:: INPUT FOR THIS TASK ::
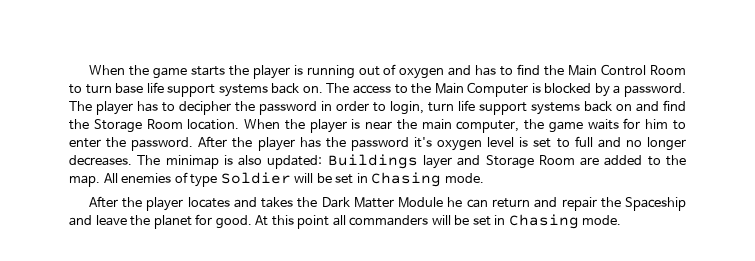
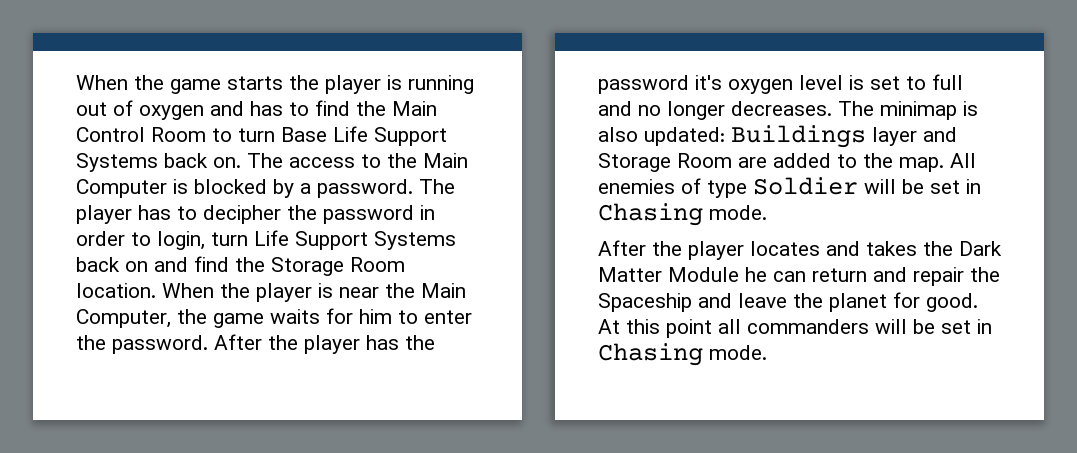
[115,82,268,97] base life support systems -> [281,126,447,146] [76,153,158,172] Base Life Support Systems
[458,100,580,115] life support systems -> [254,230,456,250] Life Support Systems
[421,119,520,133] main computer, -> [421,283,466,298] [76,309,171,328] Main Computer,

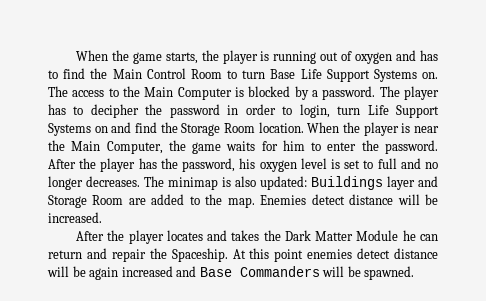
[227,76,283,90] starts -> [165,52,198,64] starts,
[164,153,208,168] back -> (417, 75) none
[76,257,120,272] back -> (91, 129) none
[598,75,722,94] password it's -> [182,158,256,172] password, his
[950,153,976,168] [598,177,981,198] [598,203,767,226] All enemies of type Soldier will be set in Chasing mode. -> [260,194,438,205] [48,212,102,223] Enemies detect distance will be increased.
[598,292,978,312] [598,319,992,338] [598,343,767,366] Spaceship and leave the planet for good. At this point all commanders will be set in Chasing mode. -> [171,248,438,262] [47,266,415,280] Spaceship. At this point enemies detect distance will be again increased and Base Commanders will be spawned.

:: PROBLEM ::
Only the number is needed: count the lines of the material that include "life".

:: ANSWER SPACE ::
2